» Your objective:
Find the lines in the records that carry the word "weight". Copy each one.

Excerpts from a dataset
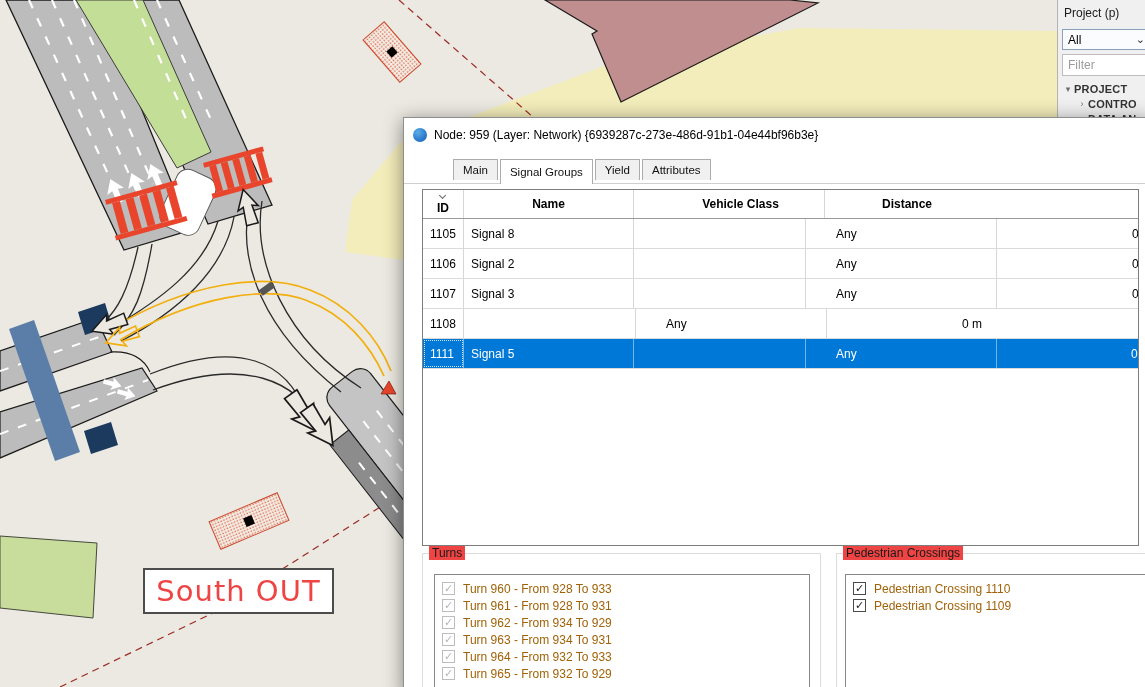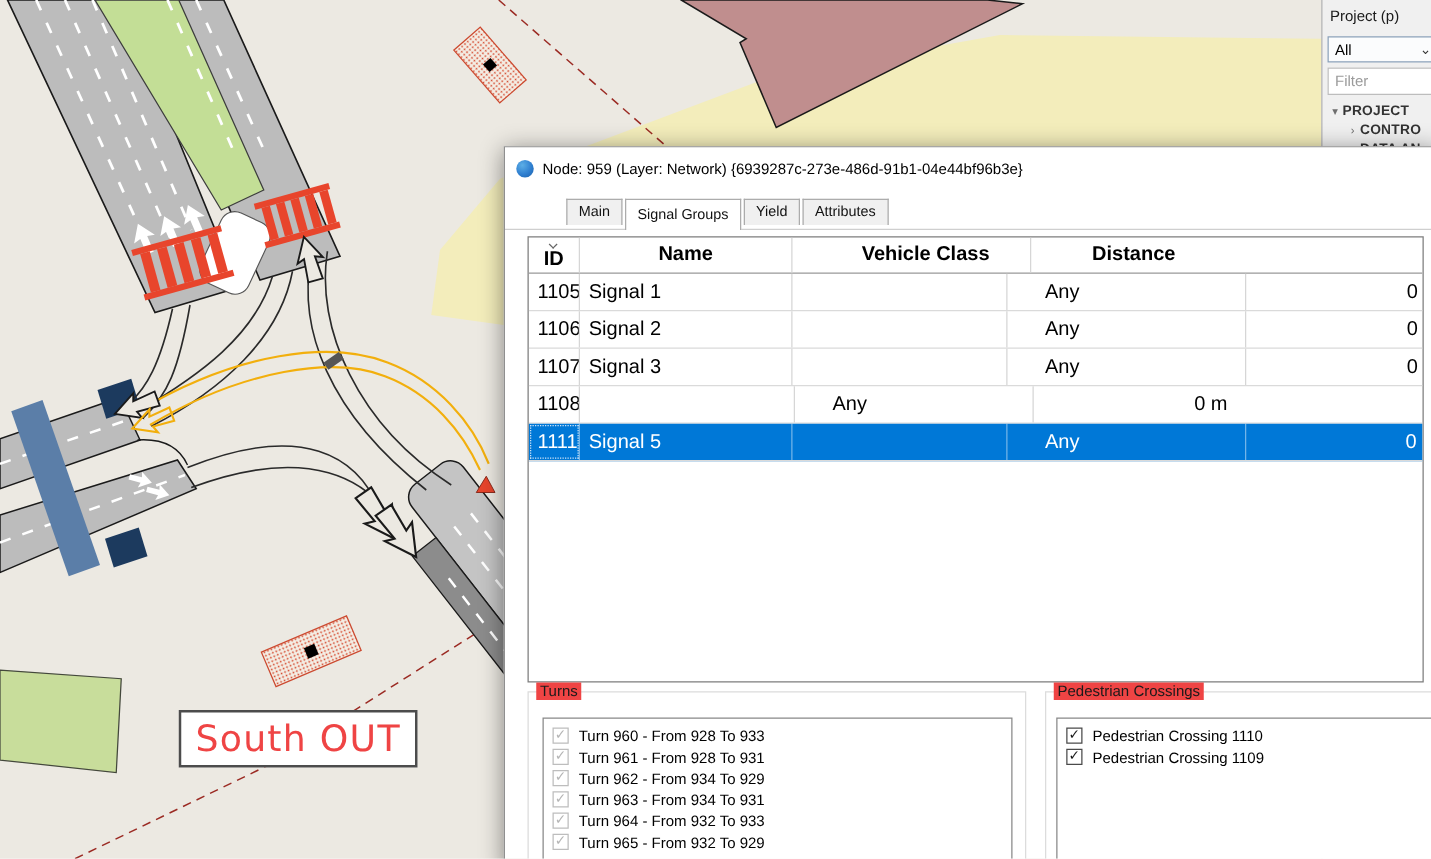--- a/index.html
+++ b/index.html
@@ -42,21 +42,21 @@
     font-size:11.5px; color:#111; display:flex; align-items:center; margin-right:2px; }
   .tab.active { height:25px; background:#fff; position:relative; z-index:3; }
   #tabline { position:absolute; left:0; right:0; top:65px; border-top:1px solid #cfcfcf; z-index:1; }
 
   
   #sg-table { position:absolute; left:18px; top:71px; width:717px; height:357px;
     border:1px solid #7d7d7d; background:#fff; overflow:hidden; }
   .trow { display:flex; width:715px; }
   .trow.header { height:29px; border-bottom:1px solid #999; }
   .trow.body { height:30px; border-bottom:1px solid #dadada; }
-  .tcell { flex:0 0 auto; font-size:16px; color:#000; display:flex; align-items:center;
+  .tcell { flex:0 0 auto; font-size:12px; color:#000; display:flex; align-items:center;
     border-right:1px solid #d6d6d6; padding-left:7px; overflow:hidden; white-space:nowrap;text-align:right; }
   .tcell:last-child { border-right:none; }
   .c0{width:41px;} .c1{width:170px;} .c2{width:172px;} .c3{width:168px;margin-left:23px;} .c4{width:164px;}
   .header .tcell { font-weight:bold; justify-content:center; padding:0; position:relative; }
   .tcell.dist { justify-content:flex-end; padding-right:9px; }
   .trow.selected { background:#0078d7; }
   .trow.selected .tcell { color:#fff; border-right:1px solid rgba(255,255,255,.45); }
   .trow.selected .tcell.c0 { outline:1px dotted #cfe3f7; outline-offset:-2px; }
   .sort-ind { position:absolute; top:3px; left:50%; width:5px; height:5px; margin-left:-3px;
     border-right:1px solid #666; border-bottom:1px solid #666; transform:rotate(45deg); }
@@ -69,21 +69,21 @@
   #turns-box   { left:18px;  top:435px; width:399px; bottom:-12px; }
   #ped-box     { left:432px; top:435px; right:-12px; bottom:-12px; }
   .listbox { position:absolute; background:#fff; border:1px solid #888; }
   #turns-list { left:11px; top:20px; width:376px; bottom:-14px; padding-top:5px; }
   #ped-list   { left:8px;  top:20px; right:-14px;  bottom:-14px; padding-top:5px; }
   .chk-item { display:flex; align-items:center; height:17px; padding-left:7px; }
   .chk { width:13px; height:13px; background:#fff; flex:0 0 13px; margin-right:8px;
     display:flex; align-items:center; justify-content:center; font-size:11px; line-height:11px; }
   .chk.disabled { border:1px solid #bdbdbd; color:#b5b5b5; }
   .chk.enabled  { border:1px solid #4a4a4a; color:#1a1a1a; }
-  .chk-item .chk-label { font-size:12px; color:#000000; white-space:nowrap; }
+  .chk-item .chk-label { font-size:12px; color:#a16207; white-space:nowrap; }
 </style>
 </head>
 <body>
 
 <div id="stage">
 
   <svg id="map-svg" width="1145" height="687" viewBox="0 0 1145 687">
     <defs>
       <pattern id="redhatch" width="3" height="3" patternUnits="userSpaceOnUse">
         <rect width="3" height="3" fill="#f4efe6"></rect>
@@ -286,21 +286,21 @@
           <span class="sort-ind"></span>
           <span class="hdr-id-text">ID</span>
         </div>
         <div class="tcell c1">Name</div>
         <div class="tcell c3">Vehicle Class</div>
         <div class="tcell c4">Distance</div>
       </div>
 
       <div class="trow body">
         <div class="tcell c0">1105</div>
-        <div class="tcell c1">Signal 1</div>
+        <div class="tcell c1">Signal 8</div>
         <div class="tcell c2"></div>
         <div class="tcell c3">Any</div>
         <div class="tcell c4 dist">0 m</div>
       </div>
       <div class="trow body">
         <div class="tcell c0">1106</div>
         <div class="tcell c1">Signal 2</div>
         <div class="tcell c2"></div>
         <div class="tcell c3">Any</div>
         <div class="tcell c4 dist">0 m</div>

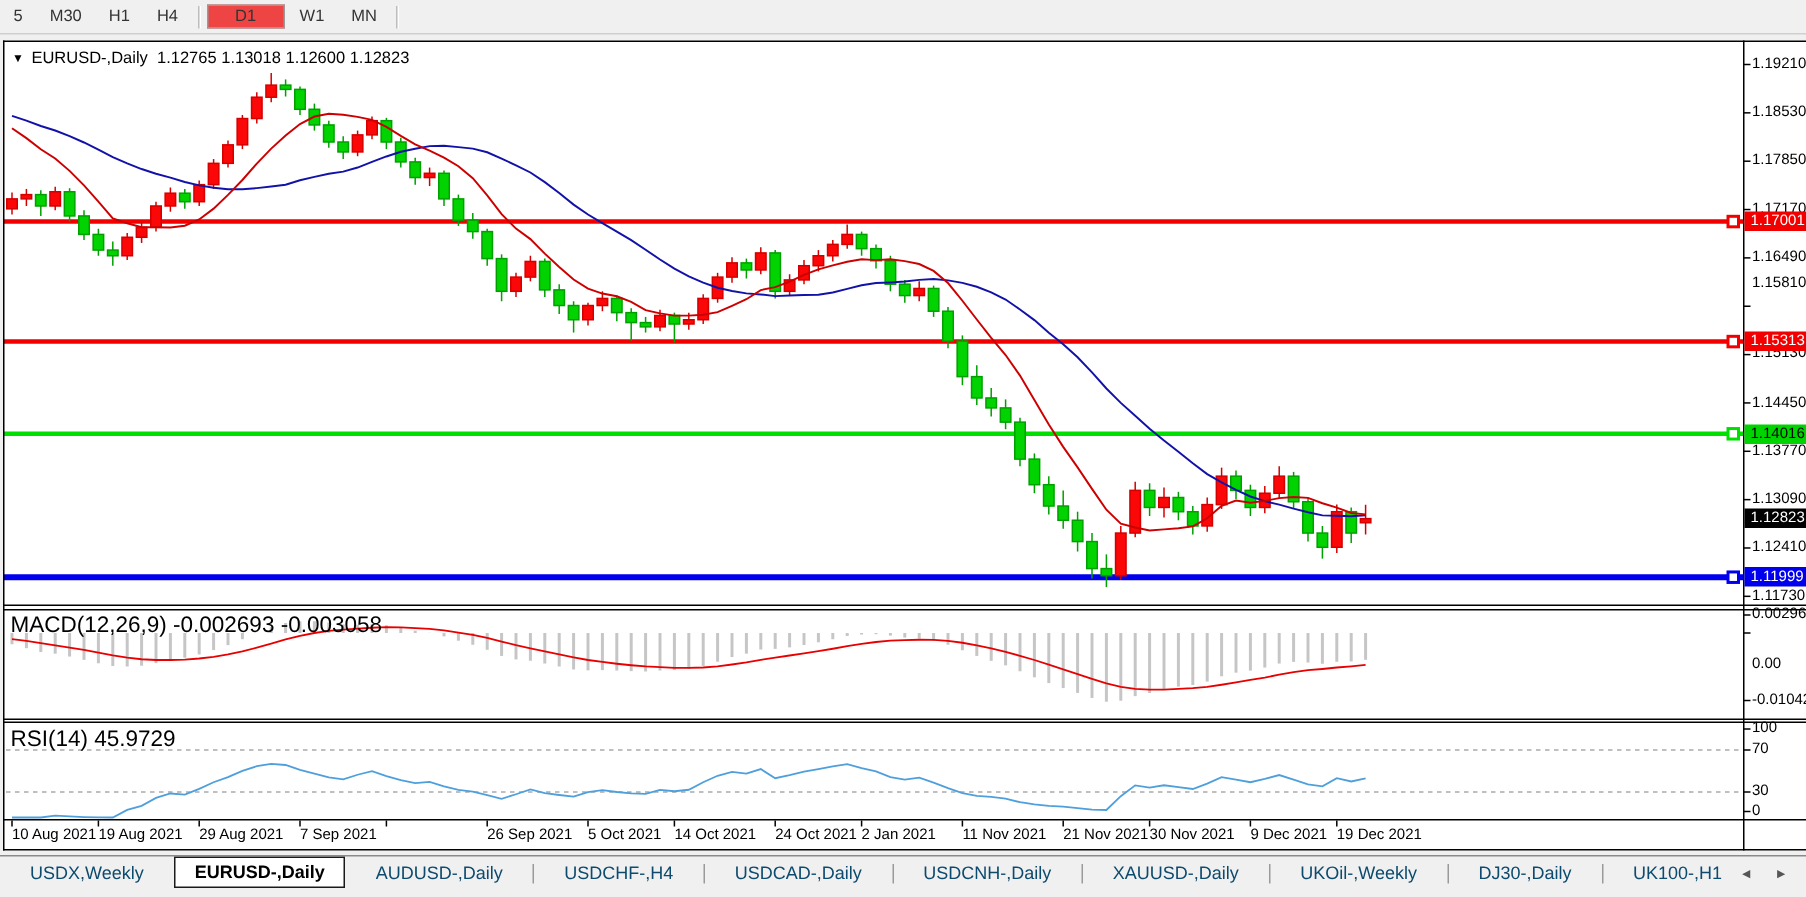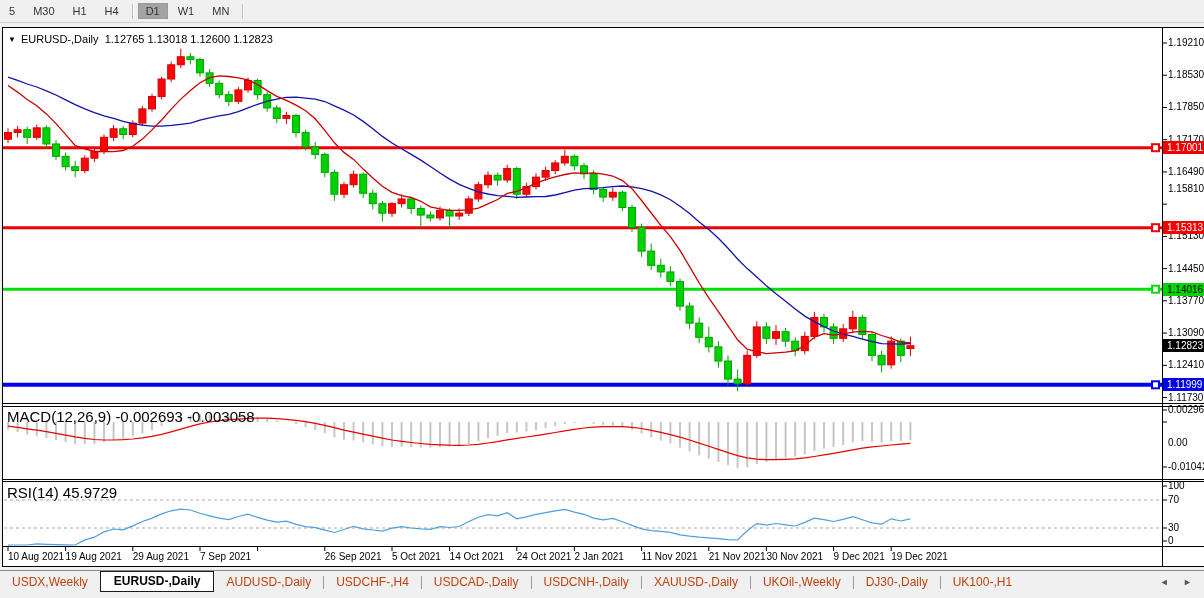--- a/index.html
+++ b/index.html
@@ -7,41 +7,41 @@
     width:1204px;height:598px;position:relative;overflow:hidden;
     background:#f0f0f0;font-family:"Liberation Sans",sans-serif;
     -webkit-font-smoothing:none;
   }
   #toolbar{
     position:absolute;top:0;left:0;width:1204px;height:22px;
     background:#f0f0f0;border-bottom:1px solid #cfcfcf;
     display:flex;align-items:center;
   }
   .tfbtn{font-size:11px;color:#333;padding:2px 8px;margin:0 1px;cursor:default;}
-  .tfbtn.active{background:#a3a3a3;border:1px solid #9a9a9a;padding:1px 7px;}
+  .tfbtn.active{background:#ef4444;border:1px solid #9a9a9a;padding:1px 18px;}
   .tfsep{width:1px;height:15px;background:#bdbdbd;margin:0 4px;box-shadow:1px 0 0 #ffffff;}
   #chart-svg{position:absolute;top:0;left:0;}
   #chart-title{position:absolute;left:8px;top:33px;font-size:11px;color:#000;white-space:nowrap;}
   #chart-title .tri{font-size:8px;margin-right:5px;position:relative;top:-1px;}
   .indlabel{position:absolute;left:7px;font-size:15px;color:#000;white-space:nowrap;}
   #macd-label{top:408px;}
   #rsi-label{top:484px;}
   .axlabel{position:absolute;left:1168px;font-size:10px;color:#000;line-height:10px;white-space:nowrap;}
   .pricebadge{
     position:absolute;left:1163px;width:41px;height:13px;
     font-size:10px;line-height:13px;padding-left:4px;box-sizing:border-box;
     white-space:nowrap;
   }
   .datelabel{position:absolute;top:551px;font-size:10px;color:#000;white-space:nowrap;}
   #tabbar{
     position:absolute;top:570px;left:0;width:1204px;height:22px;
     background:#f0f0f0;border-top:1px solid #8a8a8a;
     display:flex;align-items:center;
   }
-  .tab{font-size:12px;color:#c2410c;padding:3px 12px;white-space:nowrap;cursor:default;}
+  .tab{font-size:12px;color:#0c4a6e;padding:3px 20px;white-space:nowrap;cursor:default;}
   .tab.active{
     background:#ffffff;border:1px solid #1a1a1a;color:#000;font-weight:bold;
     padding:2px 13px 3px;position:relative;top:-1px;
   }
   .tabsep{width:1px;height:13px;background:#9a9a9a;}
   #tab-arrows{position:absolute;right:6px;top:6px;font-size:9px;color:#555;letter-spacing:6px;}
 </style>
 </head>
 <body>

» Completed exercise:
   .header .tcell { font-weight:bold; justify-content:center; padding:0; position:relative; }
     background:#ffffff;border:1px solid #1a1a1a;color:#000;font-weight:bold;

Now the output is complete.